Dual AI model to optimize breast cancer risk assessment

One in ten women will develop breast cancer at some point in their life. It is the most common cancer in women, and is diagnosed primarily in patients over the age of 50. Current screening programs use mammography as the primary diagnostic tool for detecting breast cancer at an early stage, but some lesions still remain difficult for radiologists to identify. In particular, 55% of cases are accompanied by the presence of microcalcifications: tiny spots of calcium deposits, often no more than 0.1 mm in size, localized or broadly diffused in the breast area. These calcifications are frequently associated with premalignant and malignant lesions.

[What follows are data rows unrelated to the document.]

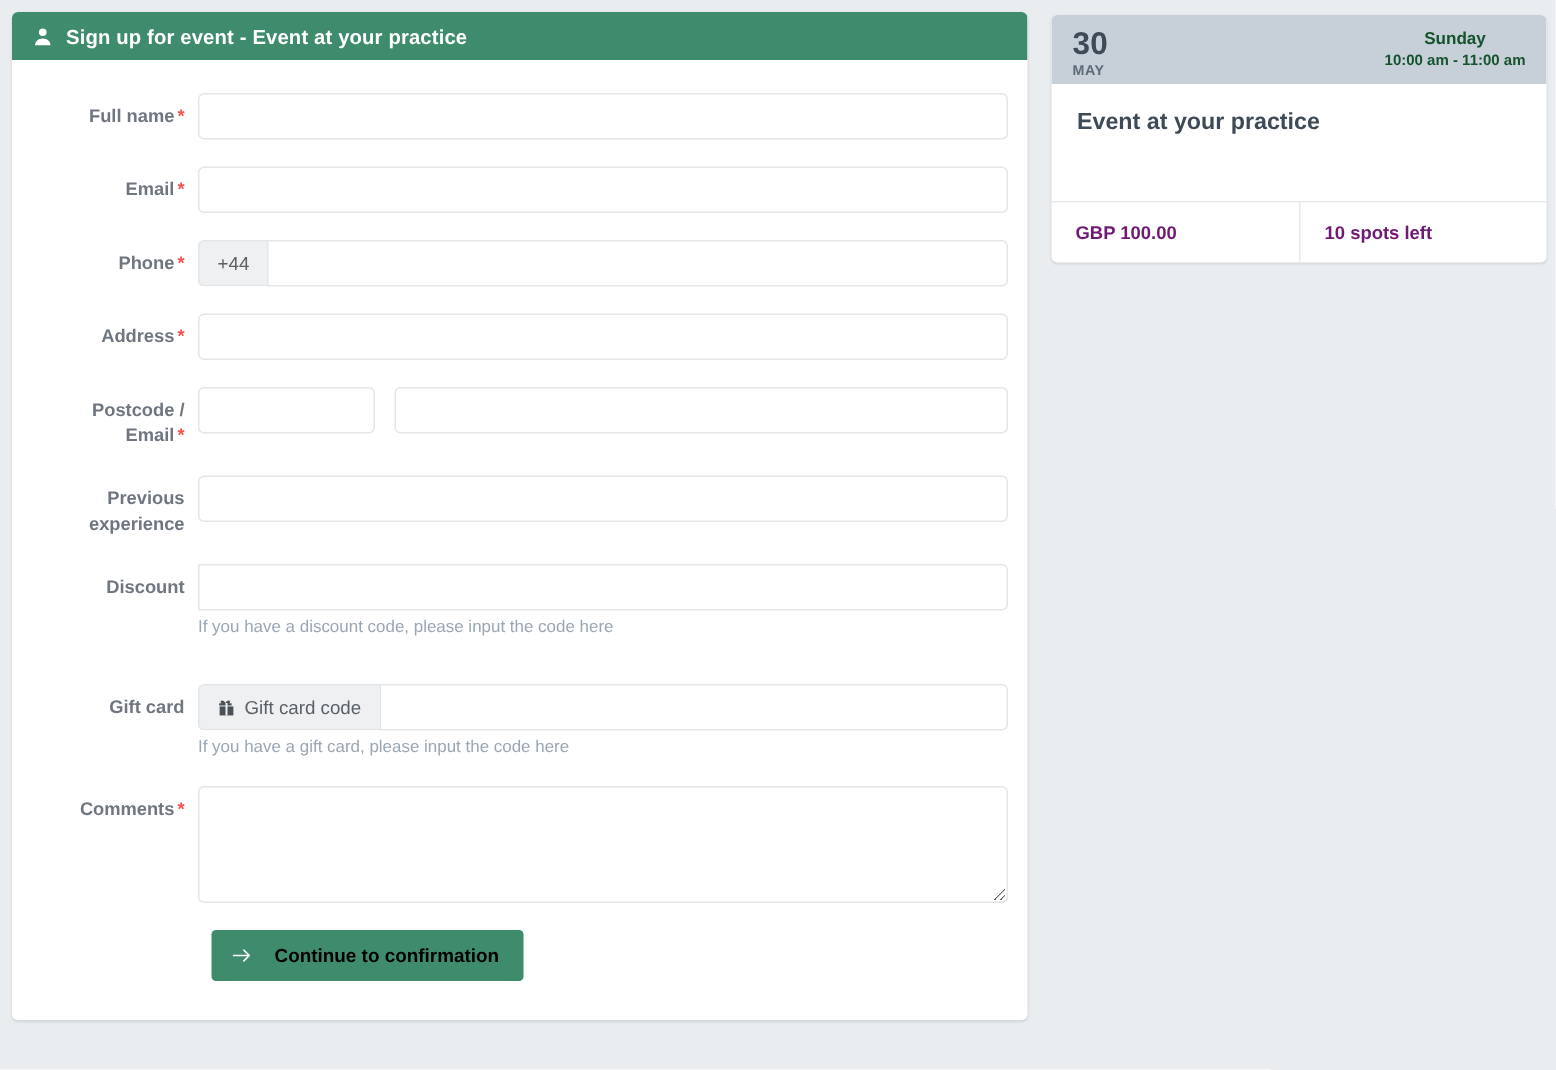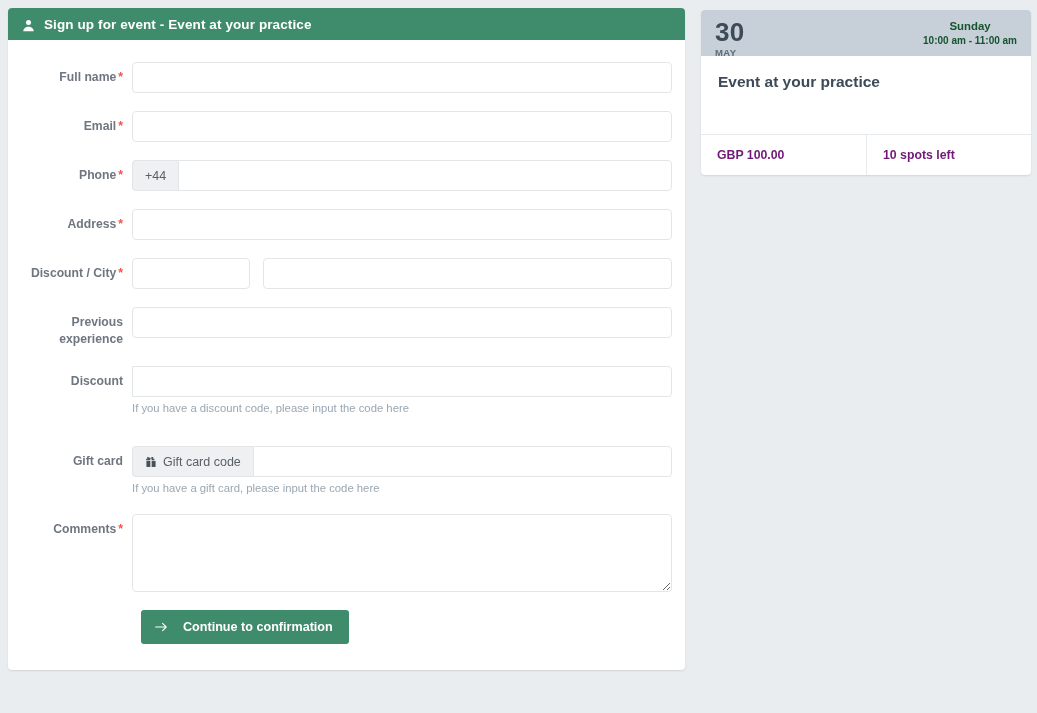--- a/index.html
+++ b/index.html
@@ -205,7 +205,7 @@
   }
   .ev-date { line-height: 1; }
   .ev-day {
-    font-size: 26px;
+    font-size: 21px;
     font-weight: bold;
     color: #3e4a57;
     letter-spacing: .2px;

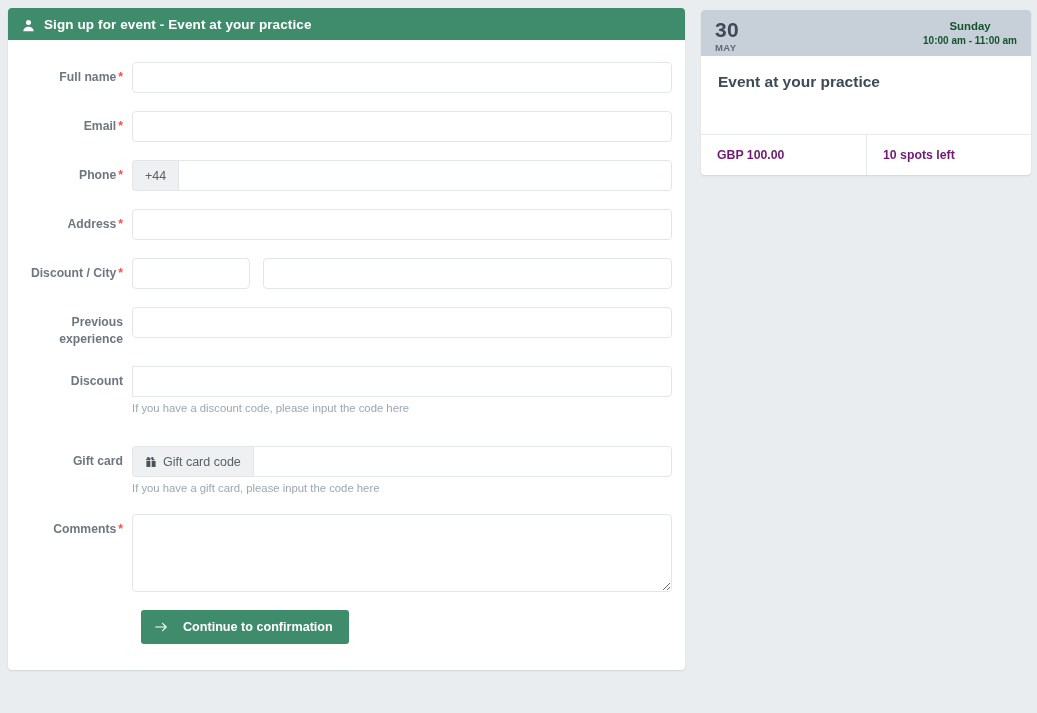--- a/index.html
+++ b/index.html
@@ -302,7 +302,7 @@
       </div>
 
       <div class="row">
-        <div class="label-col"><span>Discount / City</span><span class="req">*</span></div>
+        <div class="label-col"><span>Postcode / Email</span><span class="req">*</span></div>
         <div class="field-col">
           <div class="split">
             <input class="inp postcode" type="text" style="">

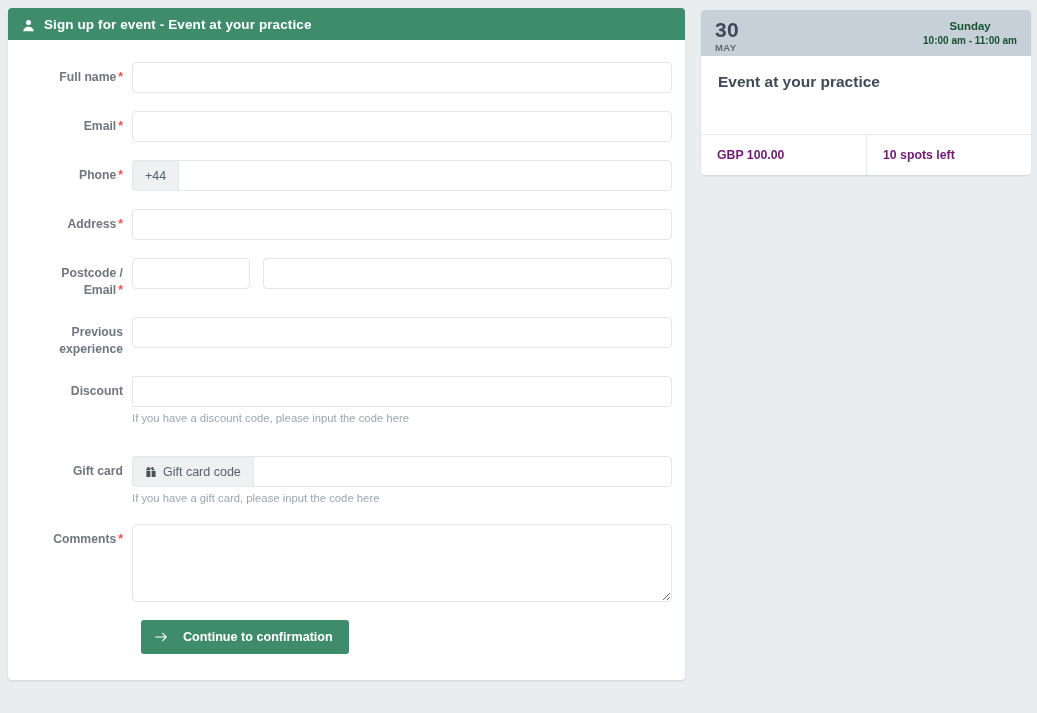--- a/index.html
+++ b/index.html
@@ -175,7 +175,7 @@
     background: #3f8c6d;
     border: none;
     border-radius: 3px;
-    color: #ffffff;
+    color: #000000;
     font-family: "Liberation Sans", sans-serif;
     font-size: 12.6px;
     font-weight: bold;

At present, the majority of breast cancer screening programmes base a woman’s estimated lifetime risk of developing breast cancer on the same standard protocols.

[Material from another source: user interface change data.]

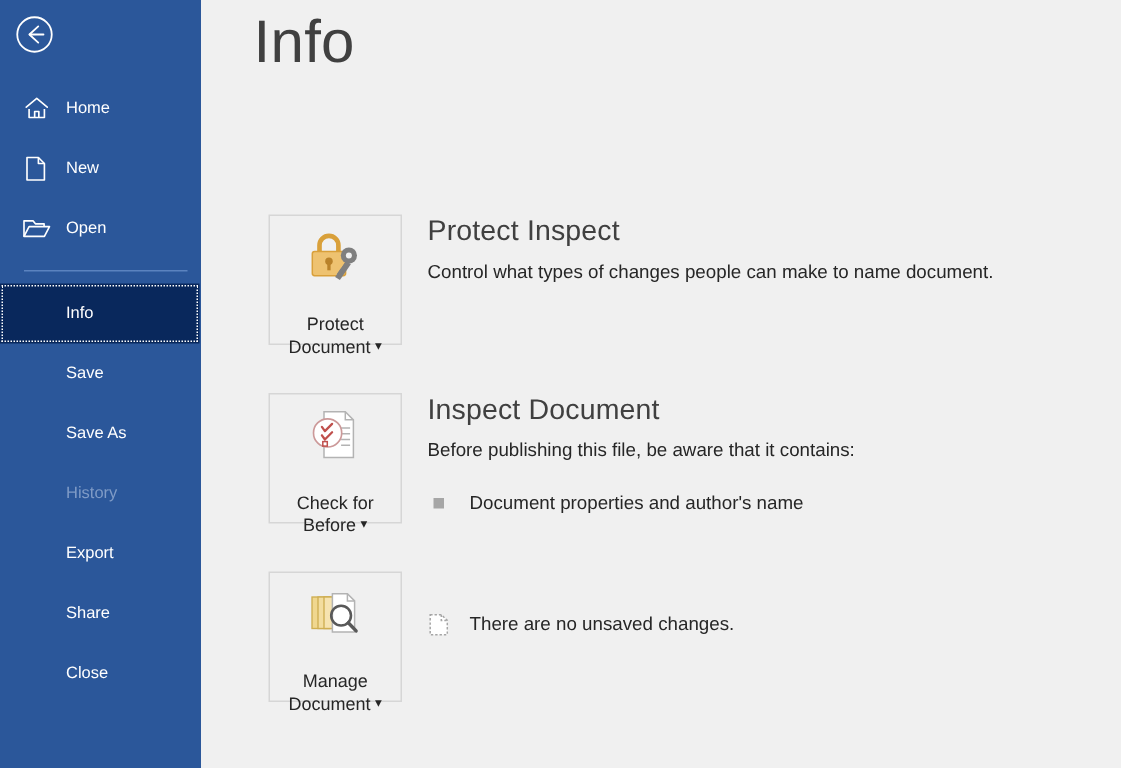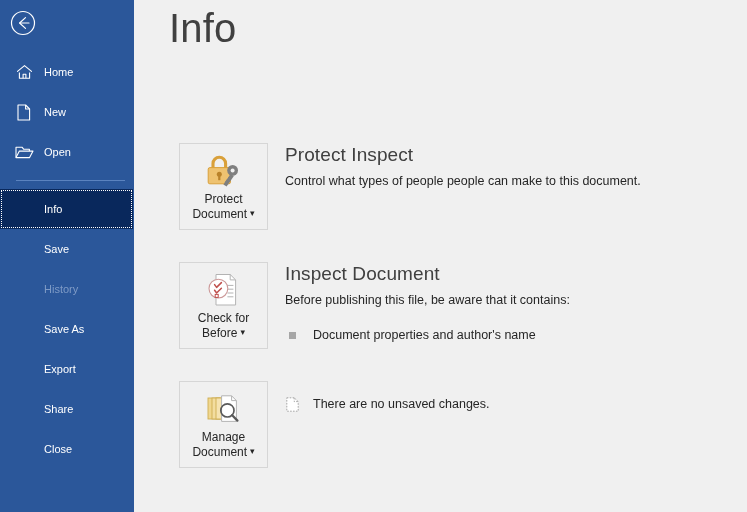--- a/index.html
+++ b/index.html
@@ -333,7 +333,7 @@
 
         <div class="section-text">
           <div class="section-heading">Protect Inspect</div>
-          <div class="section-desc">Control what types of people people can make to this document.</div>
+          <div class="section-desc">Control what types of changes people can make to name document.</div>
         </div>
       </div>
 

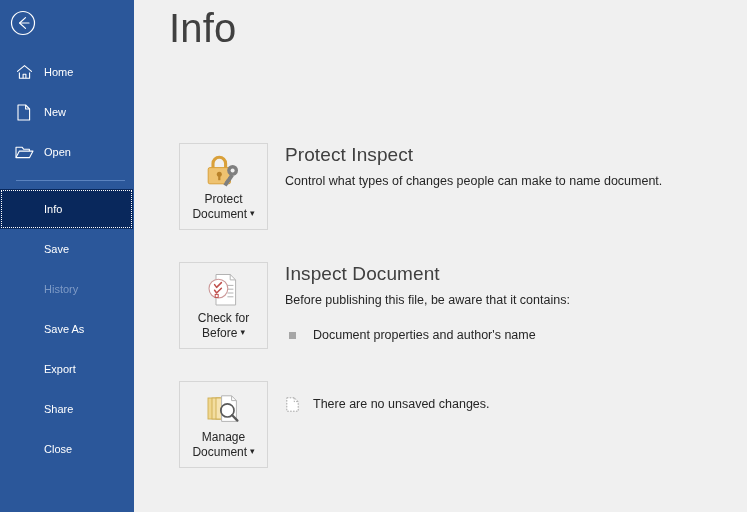--- a/index.html
+++ b/index.html
@@ -142,6 +142,7 @@
     flex-direction: column;
     align-items: center;
     cursor: pointer;
+    gap: 17px;
   }
   .big-button .bb-icon {
     margin-top: 9px;

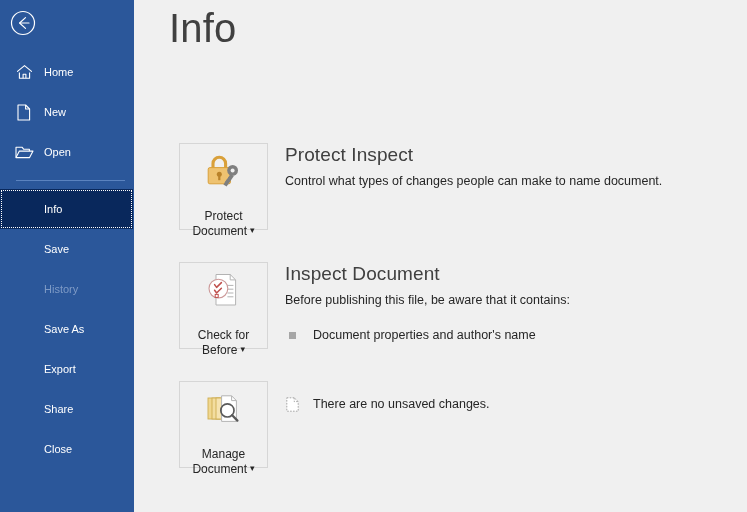--- a/index.html
+++ b/index.html
@@ -277,12 +277,12 @@
         <span class="nav-label">Save</span>
       </div>
 
+      <div class="nav-item no-icon">
+        <span class="nav-label">Save As</span>
+      </div>
+
       <div class="nav-item no-icon disabled">
         <span class="nav-label">History</span>
-      </div>
-
-      <div class="nav-item no-icon">
-        <span class="nav-label">Save As</span>
       </div>
 
 

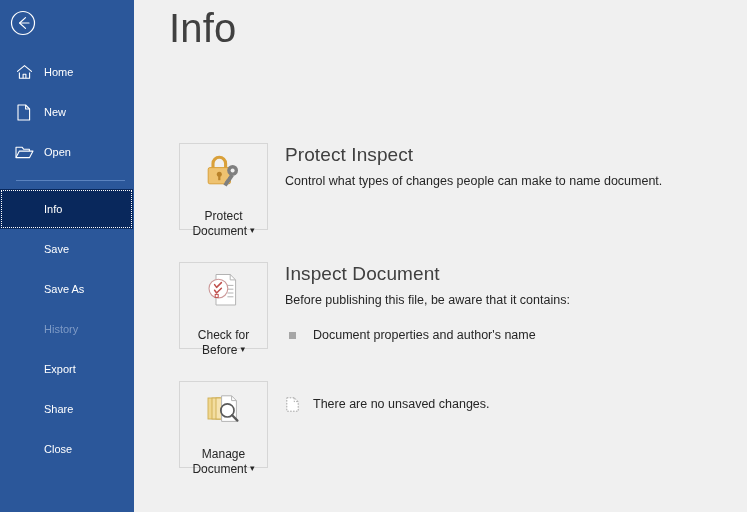--- a/index.html
+++ b/index.html
@@ -398,7 +398,7 @@
         </div>
 
         <div class="section-text">
-          <div class="detail-row" style="margin-top:15px;">
+          <div class="detail-row" style="margin-top:27px;">
             <span class="detail-icon">
               <svg width="13" height="15" viewBox="0 0 13 15">
                 <path d="M0.8 0.8 H8.2 L12.2 4.6 V14.2 H0.8 Z" fill="#ffffff" stroke="#a6a6a6" stroke-width="1" stroke-dasharray="1.6 1.3"></path>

Dr Andreas D. Lauritzen, PhD

Artificial intelligence (AI) can be used ‘for the purpose of diagnosing breast cancer earlier by automatically detecting breast cancers in mammograms and measuring the risk of future breast cancer,’ said Dr Andreas D. Lauritzen, PhD, from the Department of Computer Science at the University of Copenhagen in Denmark. His team collaborated with researchers from the Department of Radiology and Nuclear Medicine at Radboud University, Nijmegen, in the Netherlands, on a project to combine two kinds of AI tools to leverage the respective strengths of both approaches: diagnostic models to estimate short-term breast cancer risk, and mammographic texture AI models to identify breast density, an important marker for assessing long-term risk.

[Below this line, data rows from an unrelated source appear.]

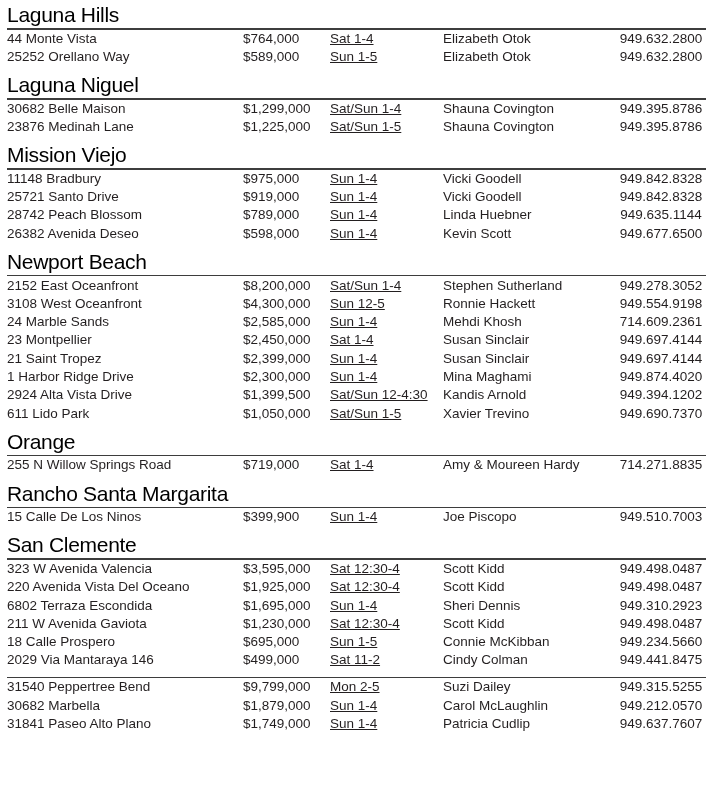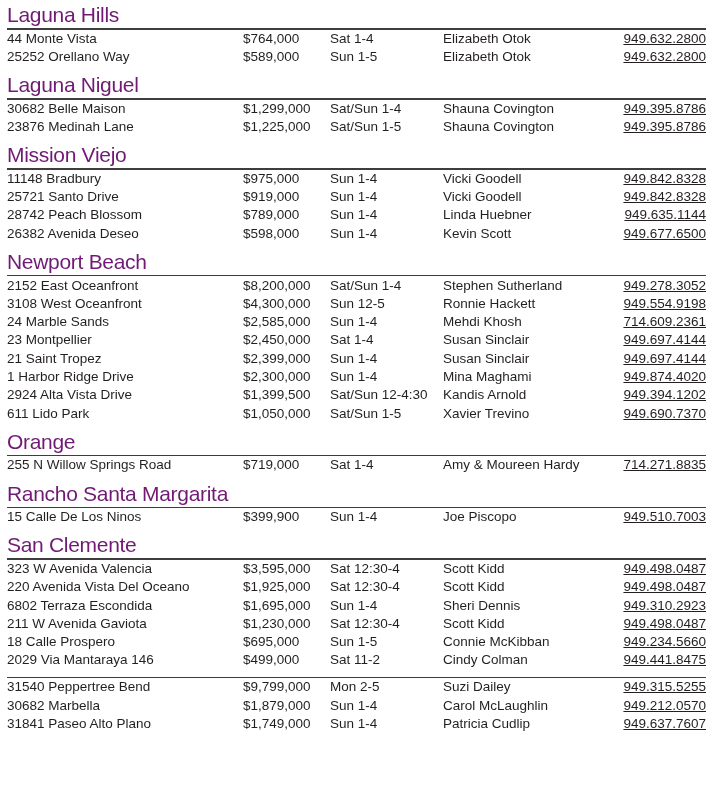--- a/index.html
+++ b/index.html
@@ -23,7 +23,7 @@
     line-height: 23px;
     font-weight: normal;
     letter-spacing: -0.3px;
-    color: #701a75;
+    color: #000000;
   }
   .heading-rule {
     height: 1.5px;

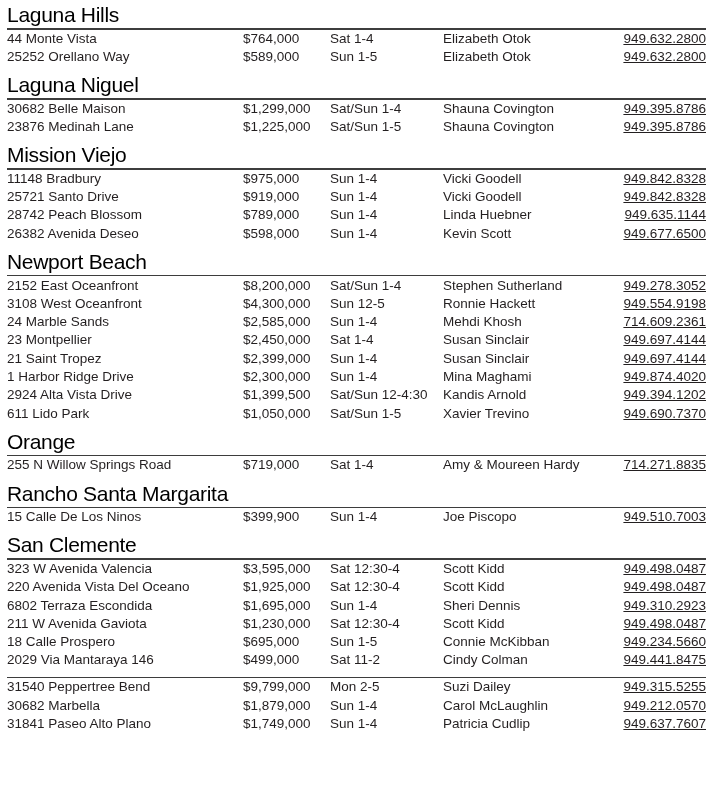--- a/index.html
+++ b/index.html
@@ -41,7 +41,7 @@
     white-space: nowrap;
   }
   .cell-price { }
-  .cell-time  { padding-left: 17px; }
+  .cell-time  { padding-left: 17px; text-decoration: underline; }
   .cell-agent { padding-left: 3px; }
   .cell-phone { text-align: right; text-decoration: underline; }
 </style>

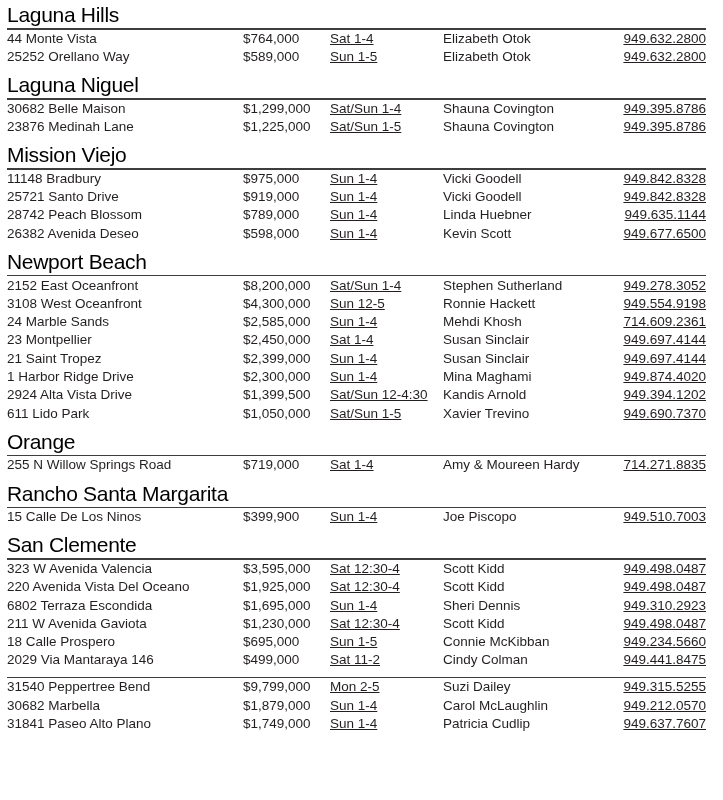--- a/index.html
+++ b/index.html
@@ -43,7 +43,7 @@
   .cell-price { }
   .cell-time  { padding-left: 17px; text-decoration: underline; }
   .cell-agent { padding-left: 3px; }
-  .cell-phone { text-align: right; text-decoration: underline; }
+  .cell-phone { text-align: center; }
 </style>
 </head>
 <body>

A retrospective study of Danish women

The team of seven researchers from Denmark and the Netherlands sought to identify whether a commercially available diagnostic AI tool and an AI texture model, trained separately and then subsequently combined, could improve breast cancer risk assessment. They used the diagnostic AI system Transpara, version 1.7.0, from the Nijmegen-based company Screenpoint Medical B.V., and the texture model consisting of the deep learning encoder SE-ResNet 18, release 1.0, which they developed themselves. ‘A Dutch training set of over 39,245 exams was used to train the deep learning models,’ said the second author of the study, Dr My C. von Euler-Chelpin, associate professor at the Centre for Epidemiology and Screening, Institute of Public Health, University of Copenhagen. The short- and long-term risk models were combined using a three-layer neural network. The combined AI model was tested on a study group of more than 119,650 women included in a breast cancer screening programme in the Capital Region of Denmark over a three-year period from November 2012 to December 2015, with at least five years of follow-up data. The average age of the women was 59 years.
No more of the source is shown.